WORK REQUIRED: Find the string "ececec" in the records. Copy every line it appears in.

RECORDS SUPPLIED:
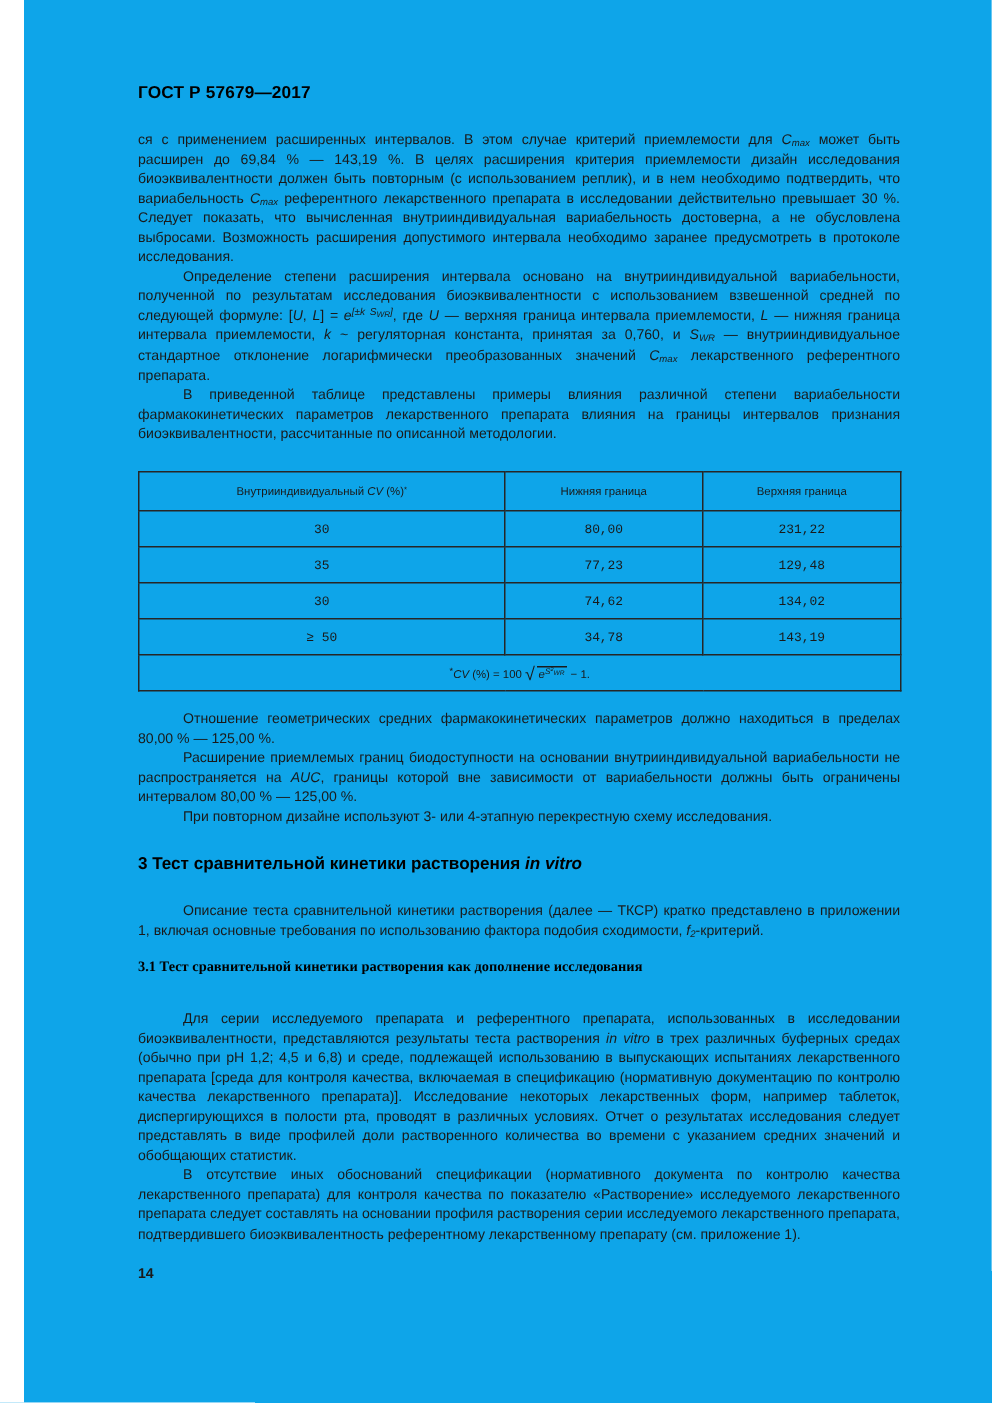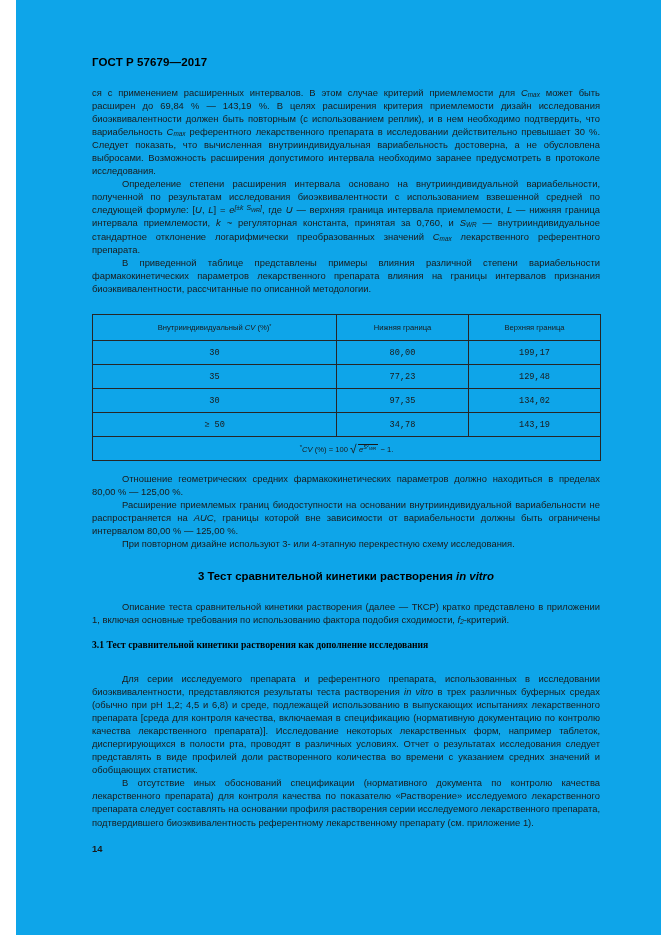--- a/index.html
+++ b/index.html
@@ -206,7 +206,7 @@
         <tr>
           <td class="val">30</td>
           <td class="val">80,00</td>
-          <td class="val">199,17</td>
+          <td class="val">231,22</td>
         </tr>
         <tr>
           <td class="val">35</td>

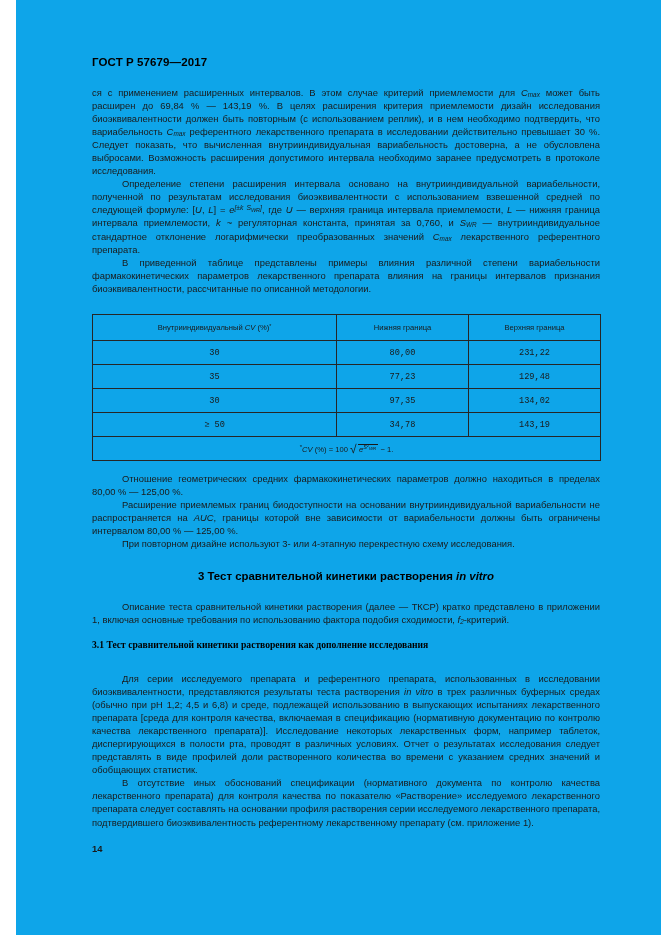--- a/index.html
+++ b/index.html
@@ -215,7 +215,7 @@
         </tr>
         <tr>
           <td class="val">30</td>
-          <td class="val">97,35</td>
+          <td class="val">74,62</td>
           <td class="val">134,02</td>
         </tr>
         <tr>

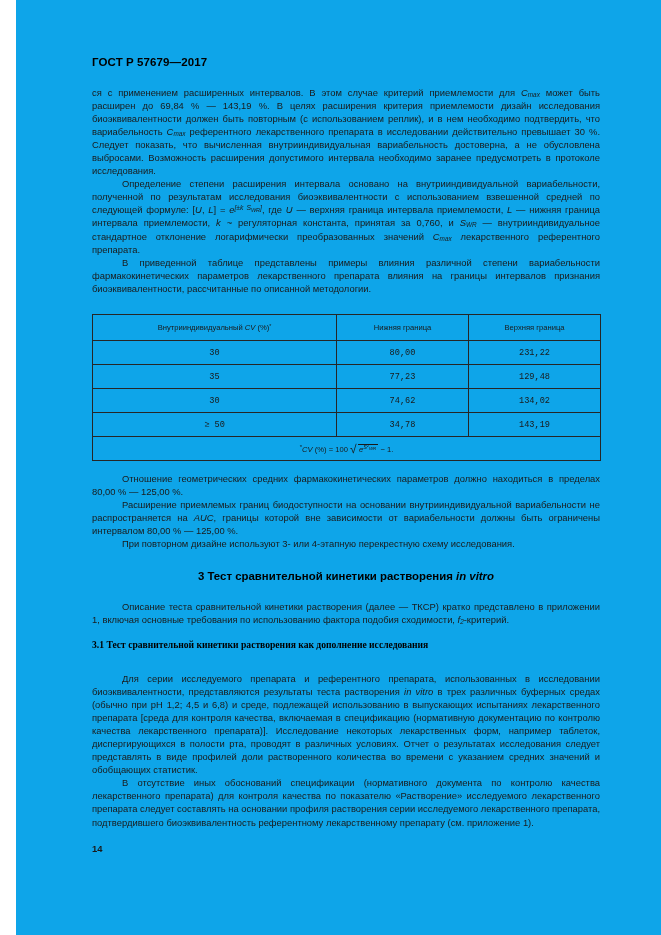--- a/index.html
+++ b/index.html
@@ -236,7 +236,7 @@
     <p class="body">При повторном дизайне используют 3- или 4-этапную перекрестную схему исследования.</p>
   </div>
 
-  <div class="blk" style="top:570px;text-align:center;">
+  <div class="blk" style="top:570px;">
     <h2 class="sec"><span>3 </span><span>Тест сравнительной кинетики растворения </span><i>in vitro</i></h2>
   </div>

* * *

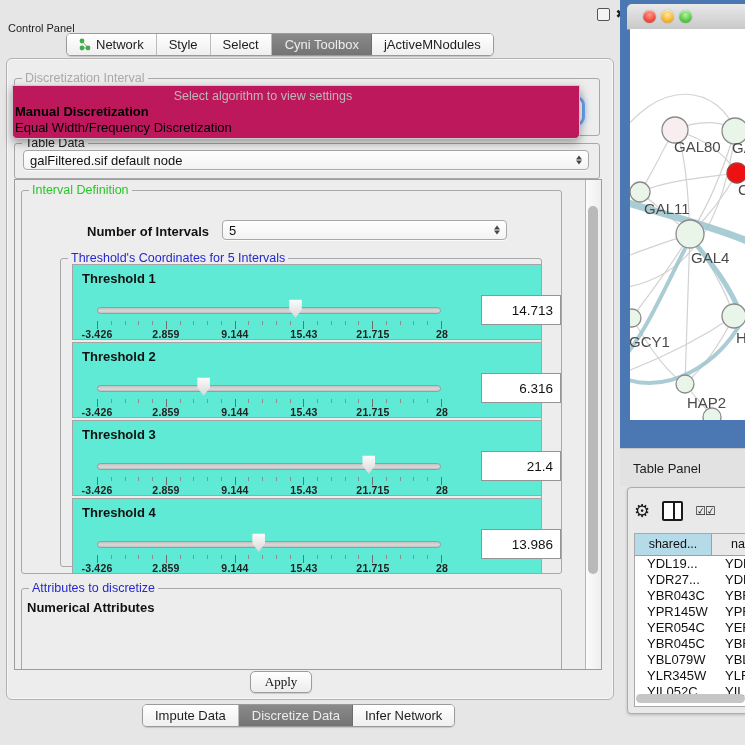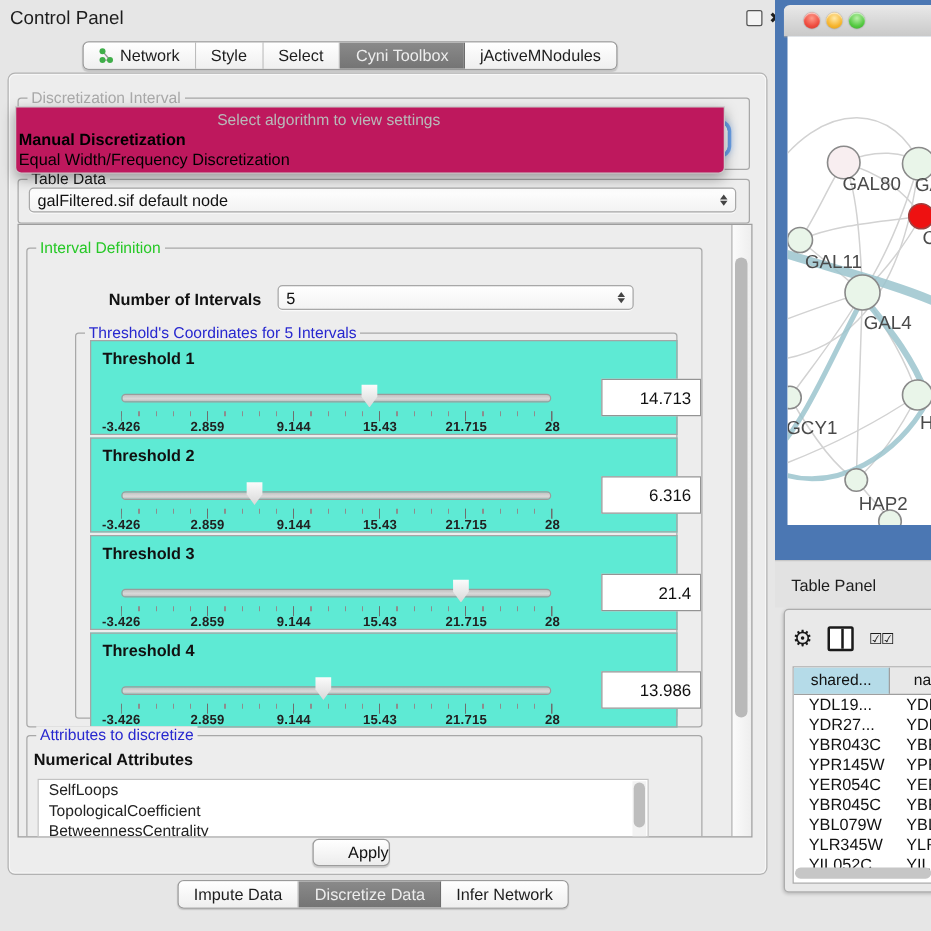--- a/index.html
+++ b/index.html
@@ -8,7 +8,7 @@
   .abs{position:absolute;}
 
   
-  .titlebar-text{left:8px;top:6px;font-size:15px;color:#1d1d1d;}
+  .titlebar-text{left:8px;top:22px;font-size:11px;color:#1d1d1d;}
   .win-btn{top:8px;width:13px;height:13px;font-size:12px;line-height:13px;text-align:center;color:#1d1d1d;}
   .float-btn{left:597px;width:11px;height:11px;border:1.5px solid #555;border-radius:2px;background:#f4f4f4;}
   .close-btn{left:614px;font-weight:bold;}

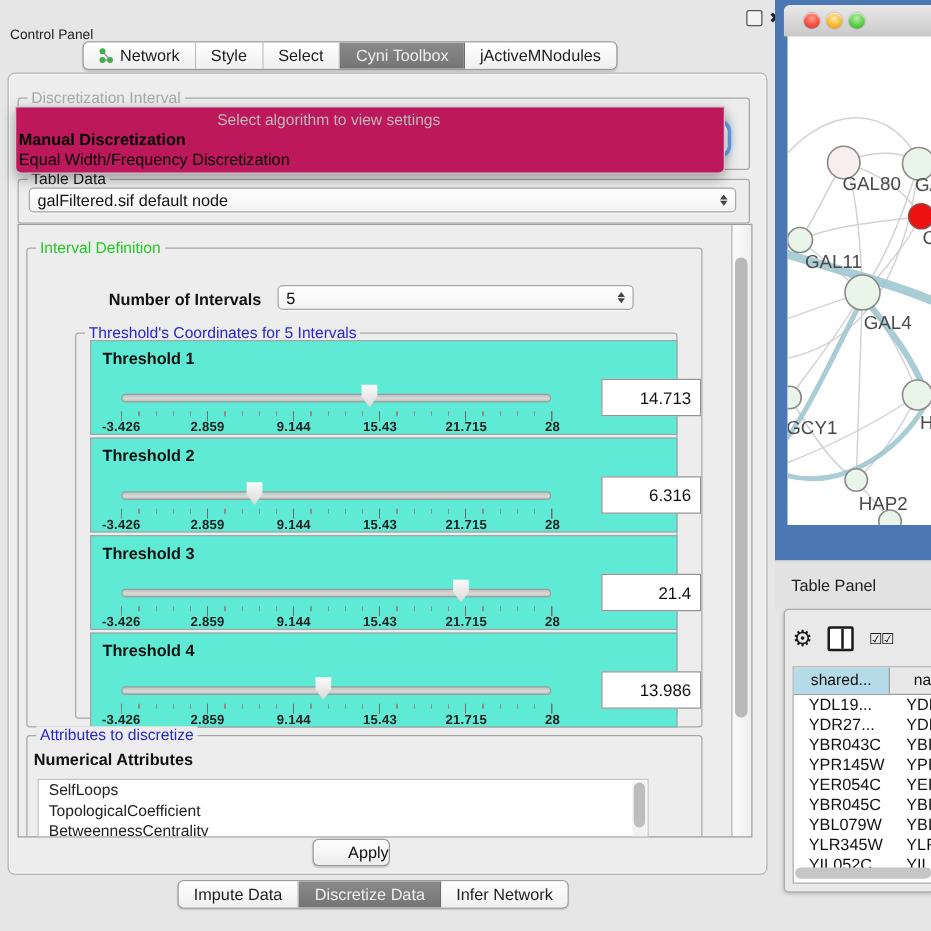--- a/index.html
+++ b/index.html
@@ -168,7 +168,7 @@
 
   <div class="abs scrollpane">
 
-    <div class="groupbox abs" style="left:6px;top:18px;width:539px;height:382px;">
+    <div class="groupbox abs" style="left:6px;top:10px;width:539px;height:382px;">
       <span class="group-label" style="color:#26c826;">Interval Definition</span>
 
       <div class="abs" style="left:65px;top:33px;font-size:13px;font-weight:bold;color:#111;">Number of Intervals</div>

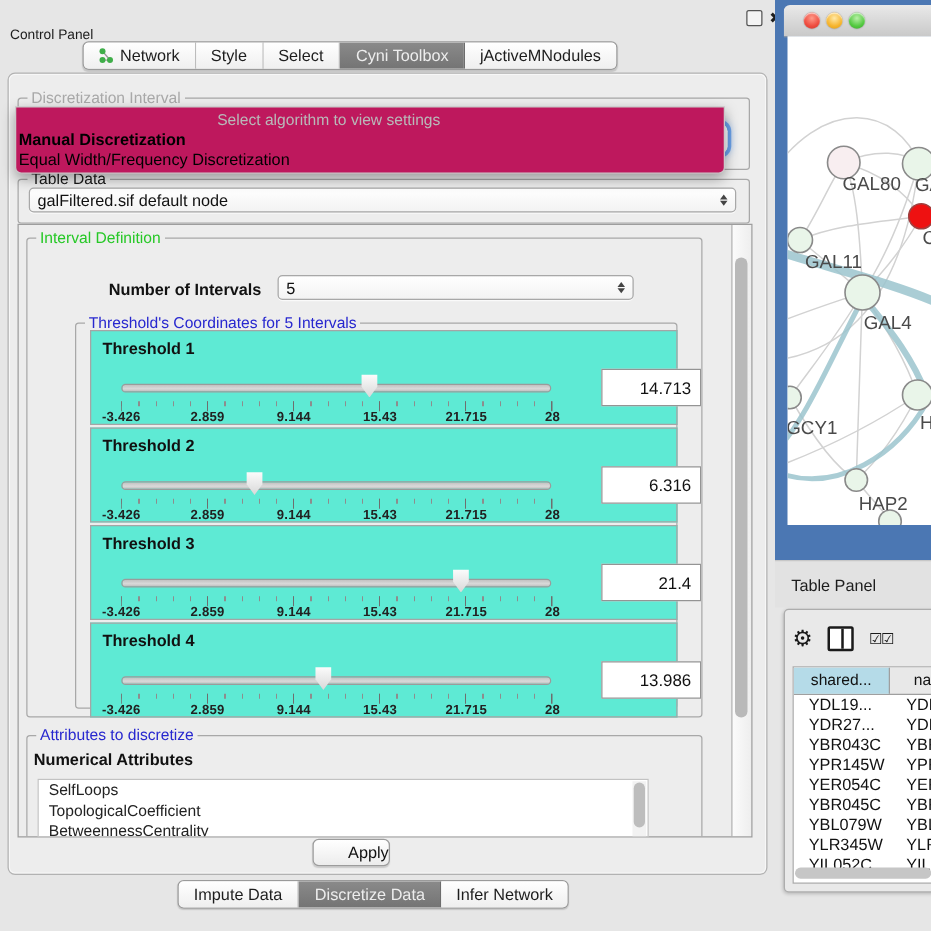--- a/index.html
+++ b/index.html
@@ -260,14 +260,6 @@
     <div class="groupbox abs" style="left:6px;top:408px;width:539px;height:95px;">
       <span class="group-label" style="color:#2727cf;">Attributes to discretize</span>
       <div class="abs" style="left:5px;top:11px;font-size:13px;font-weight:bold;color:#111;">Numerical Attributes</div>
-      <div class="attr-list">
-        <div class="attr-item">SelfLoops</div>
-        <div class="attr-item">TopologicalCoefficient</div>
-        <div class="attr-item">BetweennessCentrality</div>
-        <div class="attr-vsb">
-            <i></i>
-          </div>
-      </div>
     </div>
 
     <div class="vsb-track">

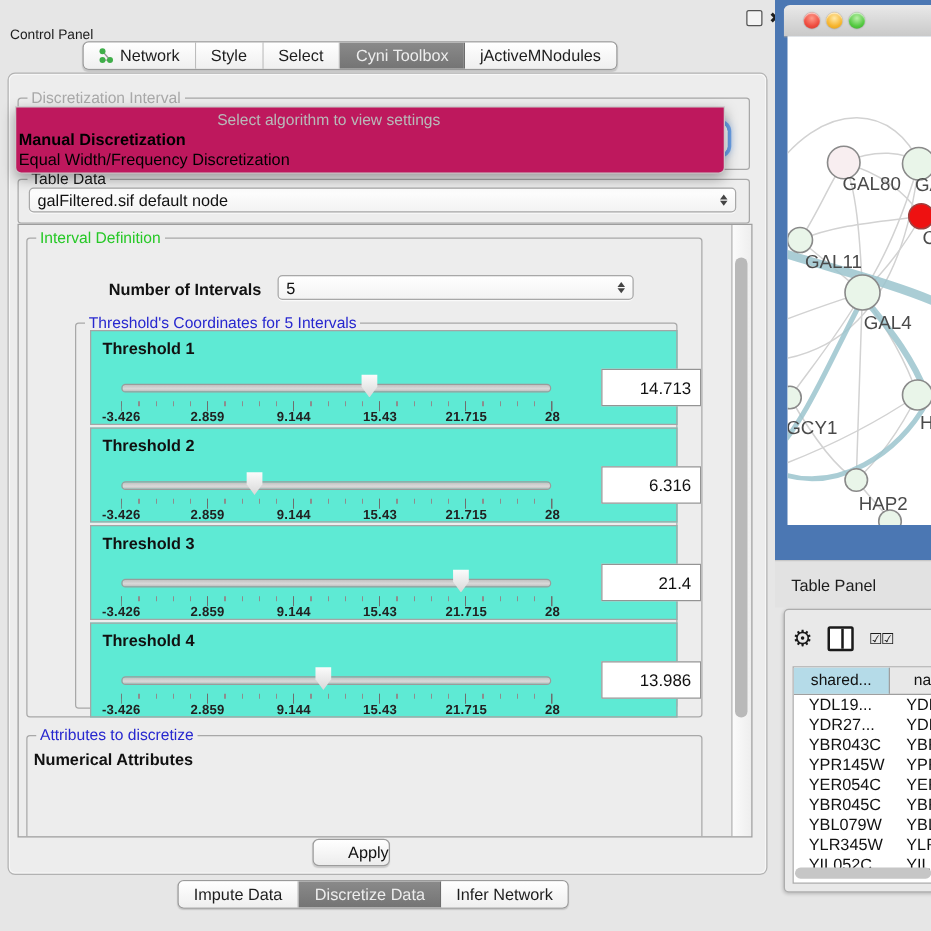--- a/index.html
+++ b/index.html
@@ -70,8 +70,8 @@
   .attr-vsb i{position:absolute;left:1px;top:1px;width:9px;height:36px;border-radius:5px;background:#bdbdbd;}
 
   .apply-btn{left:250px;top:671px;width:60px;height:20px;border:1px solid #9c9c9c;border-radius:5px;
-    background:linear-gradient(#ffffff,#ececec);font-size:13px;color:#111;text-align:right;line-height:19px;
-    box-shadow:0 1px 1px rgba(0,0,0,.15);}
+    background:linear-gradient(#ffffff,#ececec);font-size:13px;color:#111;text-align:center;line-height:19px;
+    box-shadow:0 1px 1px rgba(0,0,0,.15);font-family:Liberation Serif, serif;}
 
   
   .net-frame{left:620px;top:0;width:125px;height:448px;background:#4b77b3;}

ANSWER SPACE:
-    background:linear-gradient(#ffffff,#ececec);font-size:13px;color:#111;text-align:right;line-height:19px;
+    background:linear-gradient(#ffffff,#ececec);font-size:13px;color:#111;text-align:center;line-height:19px;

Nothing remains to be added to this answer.